The coffee-drinking world needs another Brazil, the world’s top grower and exporter of the beans, if it’s to avoid a shortage.
Rising consumption, especially in emerging markets, means global production will have to rise by an extra 40 million to 50 million bags of coffee in the next decade, saidAndrea Illy, the chairman and chief executive officer of Illycafe SpA, a roaster based in Trieste, Italy. That’s more than the entire crop of Brazil.
Throw in the looming threat of climate change, as well as low prices that are discouraging farmers from increasing output, and you’ve got a potential problem. It’s something producers, government officials and industry representatives are trying to tackle this week at the Global Coffee Forum in Milan.
The world is set for a coffee production deficit of 3.5 million bags in the 2015-16 season that starts on Thursday, Winterthur, Switzerland-based merchant Volcafe said in August. That follows a global shortage of 6.4 million bags the prior year. Brazil’s lastcrop was hurt by the aftermath of a severe drought in 2014 that drove arabica futures in New York up about 50 percent that year. Since the start of 2015, prices have retreated 27 percent as Brazil’s currency plunged against the dollar, boosting the appeal of the South American country’s exports.

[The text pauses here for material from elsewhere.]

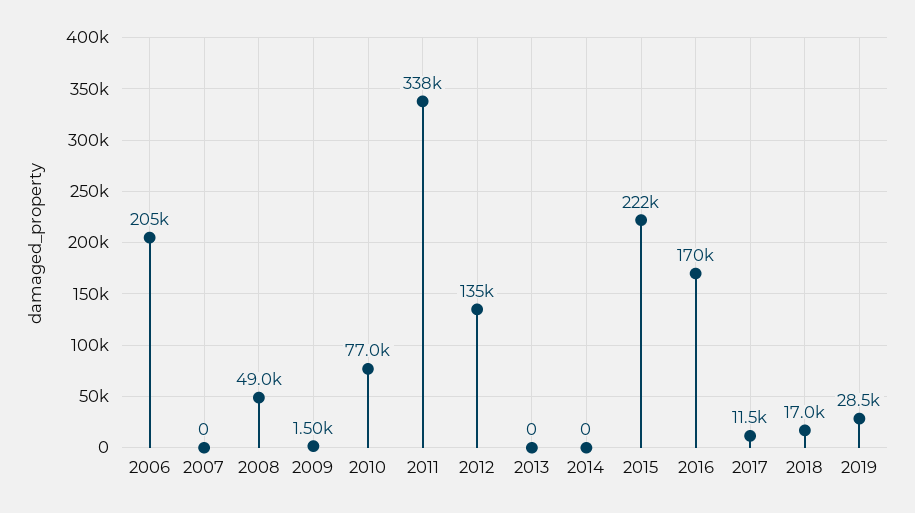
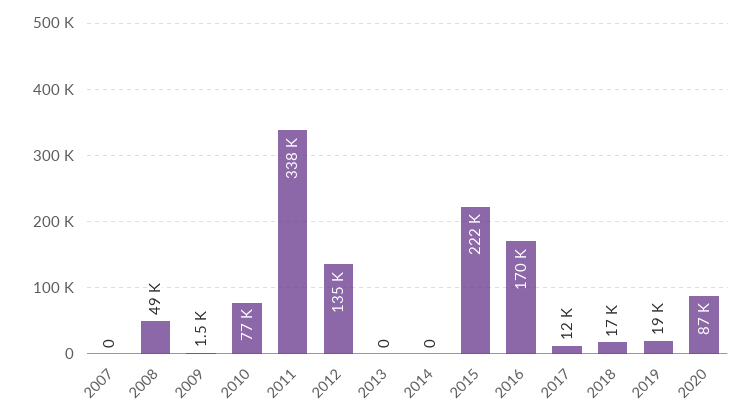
2006: 205000 -> none
2019: 28500 -> 19000
2020: none -> 87000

Global coffee consumption will increase by a third to 200 million bags by 2030, according to Michael R. Neumann, chairman of board of trustees at Hanns R. Neumann Stiftung, a foundation that’s affiliated with Hamburg-based merchant Neumann Kaffee Gruppe. Production, pegged at 144 million bags this year, may rise to meet consumption for a balanced market in 2030, as long as smallholder farmers can boost productivity by then, he said in a speech Wednesday in Milan.

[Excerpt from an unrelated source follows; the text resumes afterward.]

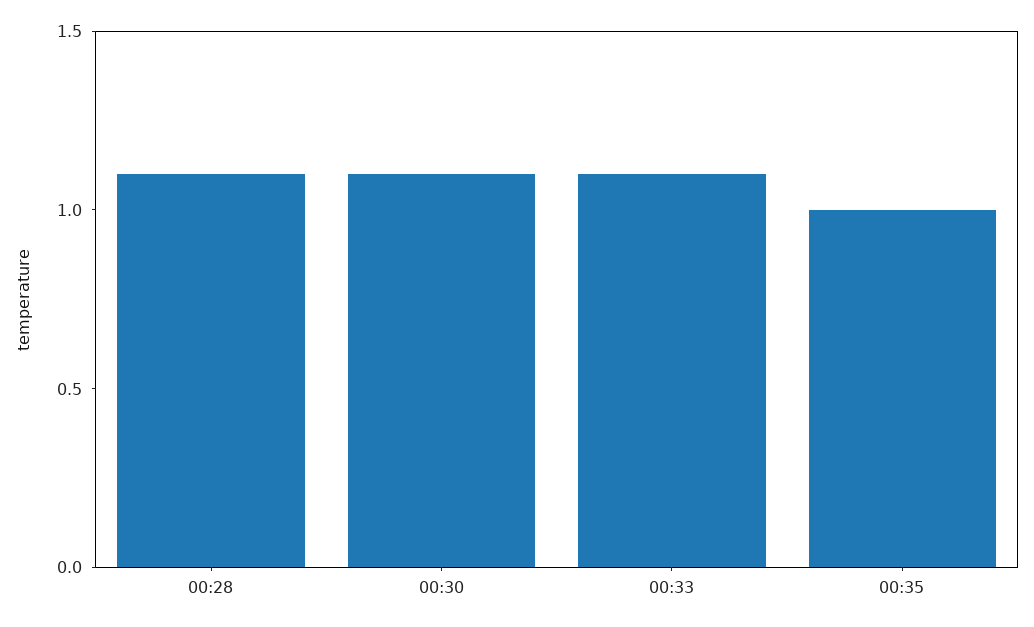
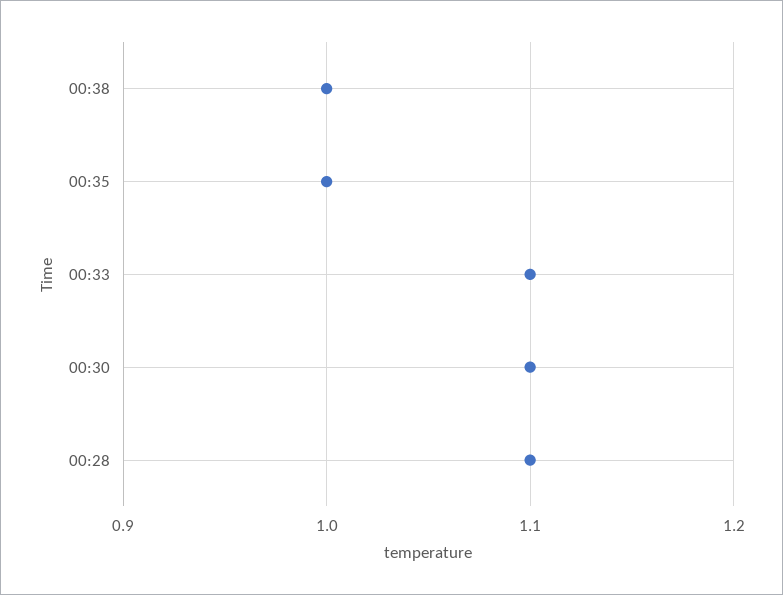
00:38: none -> 1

Climate change threatens a quarter of Brazil’s output and growers in Nicaragua, El Salvador and Mexico are facing potential losses unless farmers adapt, according to astudy published in May by the International Center for Tropical Agriculture. Producing areas may need to shift from Central America to the Asia-Pacific region or eastern parts of Africa, where crops can be grown at higher altitudes, according to the report.
Arabica coffee, the premium bean that’s used by shops including Starbucks Corp., is most at risk from rising temperatures, Illy said. The robusta variety is more resilient or robust, as its name suggests, he said. Brazil is the largest arabica grower and Vietnam is the biggest producer for robusta. Illy only uses arabica.
Farmers are already making changes to adopt to rising temperatures, said Jean-Marc Duvoisin, CEO of Nestle SA’s Nespresso. The company sources coffee from parts of Latin America, Asia and Africa.
“I visit farms quite often, and the farms are always going higher in the mountains, higher in the mountains,” Duvoisin said on a panel on Wednesday. “Warming has a negative impact.”